Trade Deals and Fed Speculations Shape Market Trends

Gold prices climbed from a one-month low during Asian trading on Monday, supported by a weaker dollar. However, safe-haven demand remained limited as Middle East tensions eased and optimism grew over potential U.S. trade deals.

A ceasefire between Israel and Iran, brokered by U.S. President Donald Trump last week, significantly reduced geopolitical risks in the Middle East, decreasing gold’s appeal as a safe haven.

On the trade front, the U.S.-China agreement signed last week in Geneva, which resolved disputes over rare earth shipments and eased a key trade friction, further boosted positive market sentiment.

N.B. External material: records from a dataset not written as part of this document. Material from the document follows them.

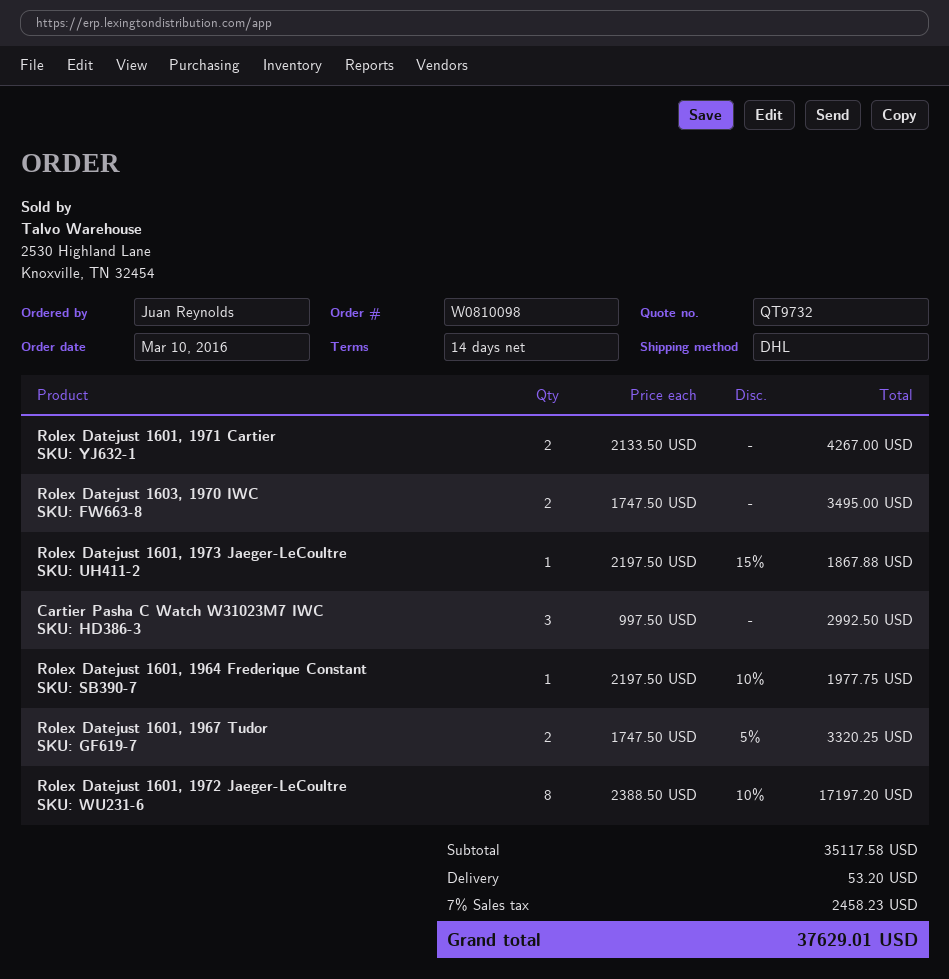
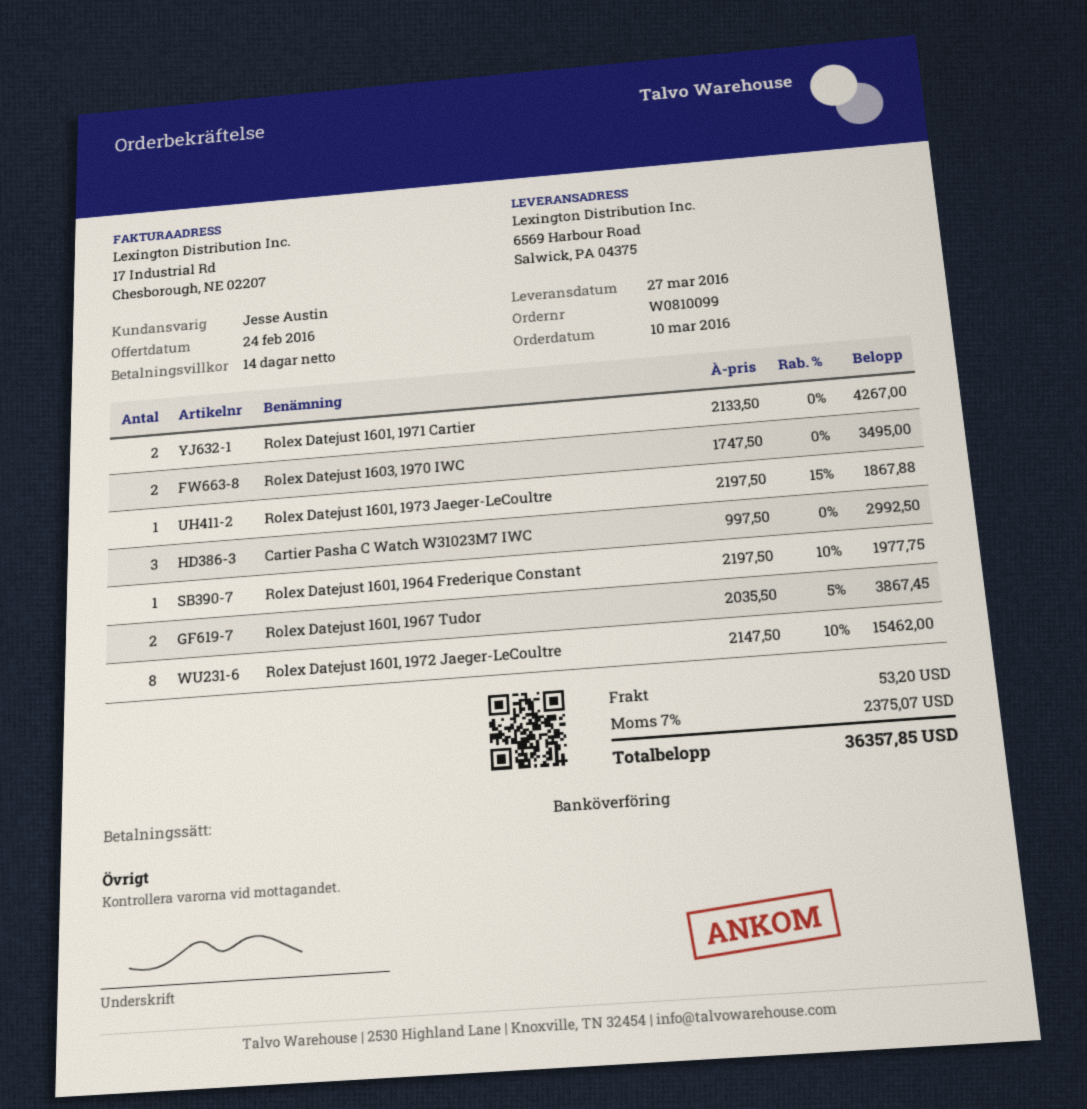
order number: W0810098 -> W0810099
Rolex Datejust 1601, 1967 Tudor: 2 x 1747.50 - 5% = 3320.25 -> 2 x 2035.50 - 5% = 3867.45
Rolex Datejust 1601, 1972 Jaeger-LeCoultre: 8 x 2388.50 - 10% = 17197.20 -> 8 x 2147.50 - 10% = 15462.00
tax: 7% = 2458.23 -> 7% = 2375.07
total: 37629.01 -> 36357.85

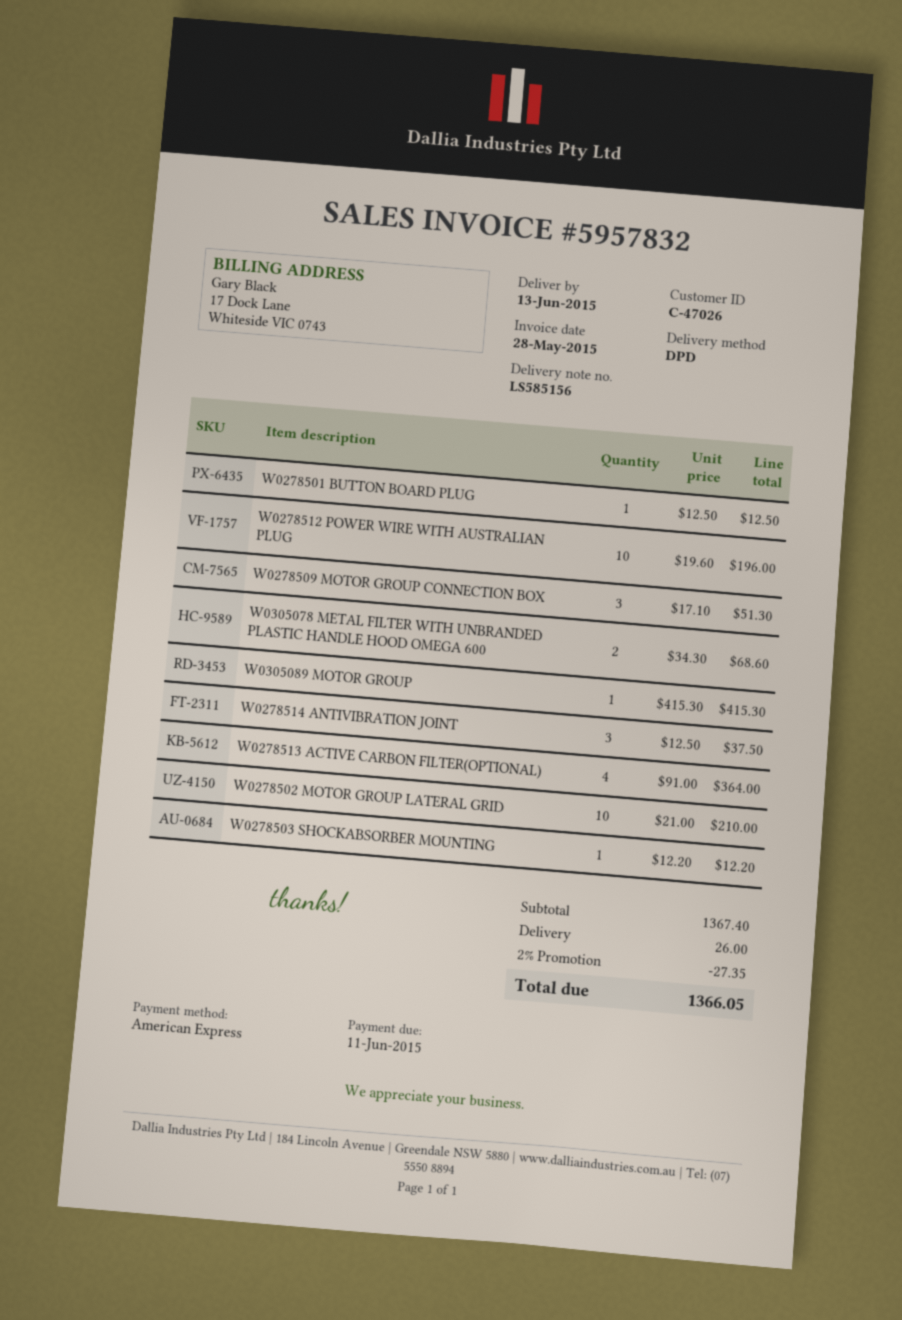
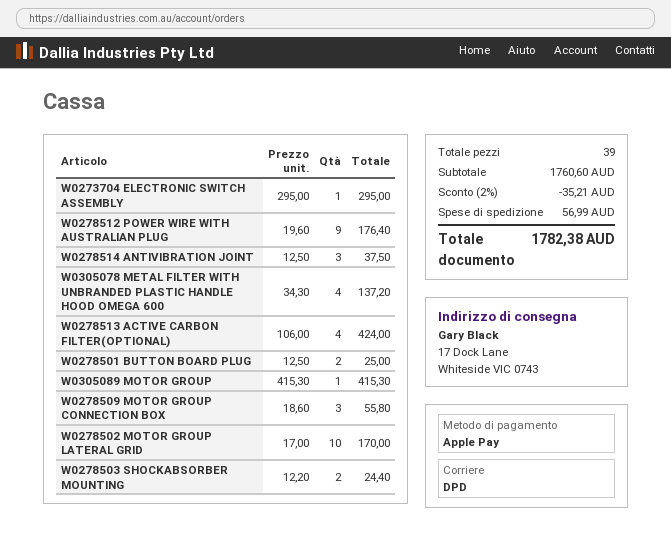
payment method: American Express -> Apple Pay
W0278501 BUTTON BOARD PLUG: 1 x 12.50 = 12.50 -> 2 x 12.50 = 25.00
W0278512 POWER WIRE WITH AUSTRALIAN PLUG: 10 x 19.60 = 196.00 -> 9 x 19.60 = 176.40
W0278509 MOTOR GROUP CONNECTION BOX: 3 x 17.10 = 51.30 -> 3 x 18.60 = 55.80
W0305078 METAL FILTER WITH UNBRANDED PLASTIC HANDLE HOOD OMEGA 600: 2 x 34.30 = 68.60 -> 4 x 34.30 = 137.20
W0278513 ACTIVE CARBON FILTER(OPTIONAL): 4 x 91.00 = 364.00 -> 4 x 106.00 = 424.00
W0278502 MOTOR GROUP LATERAL GRID: 10 x 21.00 = 210.00 -> 10 x 17.00 = 170.00
W0278503 SHOCKABSORBER MOUNTING: 1 x 12.20 = 12.20 -> 2 x 12.20 = 24.40
W0273704 ELECTRONIC SWITCH ASSEMBLY: none -> 1 x 295.00 = 295.00
subtotal: 1367.40 -> 1760.60
discount: 2% = 27.35 -> 2% = 35.21
shipping: 26.00 -> 56.99
total: 1366.05 -> 1782.38

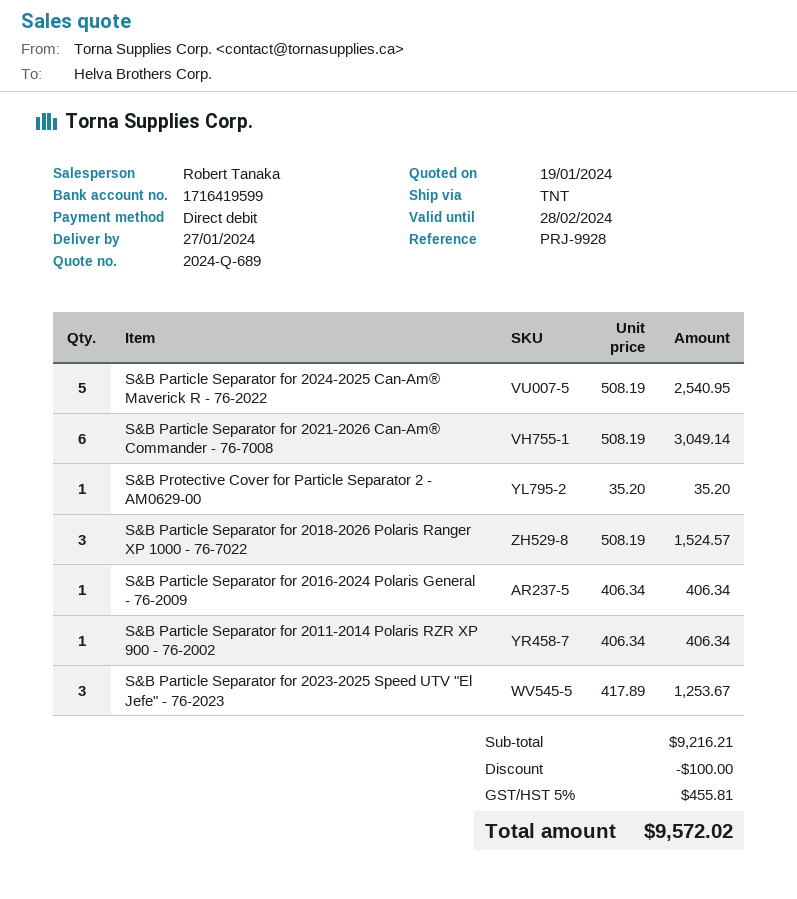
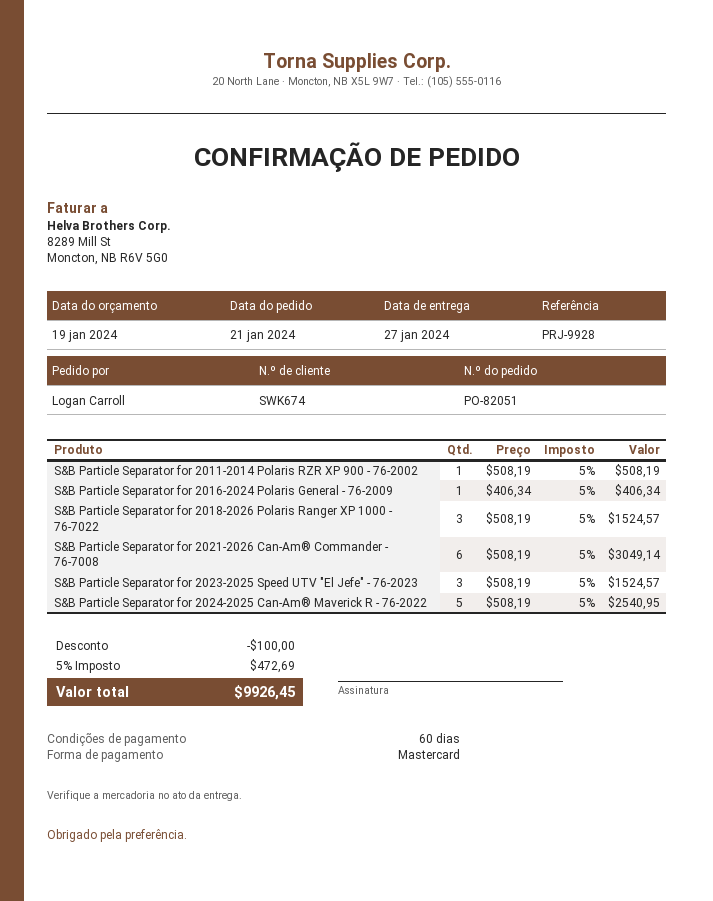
payment method: direct debit -> Mastercard
S&B Protective Cover for Particle Separator 2 - AM0629-00: 1 x 35.20 = 35.20 -> none
S&B Particle Separator for 2011-2014 Polaris RZR XP 900 - 76-2002: 1 x 406.34 = 406.34 -> 1 x 508.19 = 508.19
S&B Particle Separator for 2023-2025 Speed UTV "El Jefe" - 76-2023: 3 x 417.89 = 1253.67 -> 3 x 508.19 = 1524.57
tax: 5% = 455.81 -> 5% = 472.69
total: 9572.02 -> 9926.45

Additionally, the U.S.-UK trade agreement came into effect on Monday, reducing car tariffs to 10% and eliminating tariffs on aircraft parts entirely.

However, a looming July 9 deadline threatens the potential re-imposition of tariffs on other trading partners, including global steel and aluminum tariffs.

Gold also found support as the U.S. dollar weakened, driven by rising market bets on at least one interest rate cut by the Federal Reserve by September.

Most Asian currencies gained on Monday after data showed improvement in China’s business activity, while the dollar fell amid growing speculation of Fed rate cuts.

The U.S. dollar hovered at its lowest level in over three years, further pressured by concerns over soaring U.S. government debt, especially as Trump’s sweeping tax and spending cut bill advanced through the Senate. Lawmakers are expected to vote on it as early as Monday.

Regional currencies extended last week’s gains and were on track for strong performance in June amid persistent dollar weakness.

Despite recent inflation data showing a rise in May, Fed Chair Jerome Powell dismissed suggestions that a rate cut was imminent. However, Powell remains under pressure from Trump to lower interest rates, with speculation that Trump may soon announce Powell’s successor to weaken his position.

The dollar also faced downward pressure due to concerns about rising U.S. government debt, linked to Trump’s advancing tax cut legislation.

U.S. stock futures rose on Sunday evening after major Wall Street indices posted weekly gains, with the Dow Jones and Nasdaq hitting record closing highs. Optimism was fueled by Fed rate cut expectations and hopes for trade agreements before Trump’s July 9 deadline.

Last week, markets were uplifted by weaker-than-expected inflation data, which increased expectations for Fed rate cuts later this year. Sentiment was further improved by the ceasefire between Israel and Iran brokered by Trump.

Fed Chair Powell remained cautious last week, warning that inflation increases driven by tariffs are likely in upcoming data. Nevertheless, market expectations shifted toward multiple rate cuts this year.

Meanwhile, oil prices suffered heavy losses last week as the ceasefire between Israel and Iran reduced supply disruption risks in the Middle East.

Oil was also pressured by fears of further production increases from OPEC+, which is set to meet on July 6. Reuters reported the group is likely to approve a production increase of 411,000 barrels per day in August, similar to increases seen in May, June, and July.

OPEC+ had already started unwinding two years of production cuts earlier this year, partly to counter the economic impact of persistently low oil prices and partly to penalize overproducing members.

Beyond OPEC+, attention is also on U.S. fuel demand, which typically rises during the summer travel season.


Conclusion:

Markets are navigating a complex landscape of easing geopolitical risks, potential trade breakthroughs, and shifting monetary policies. The coming weeks, especially the July 6 OPEC+ meeting and the July 9 tariff deadline, will be critical in determining the next big moves across commodities and currencies.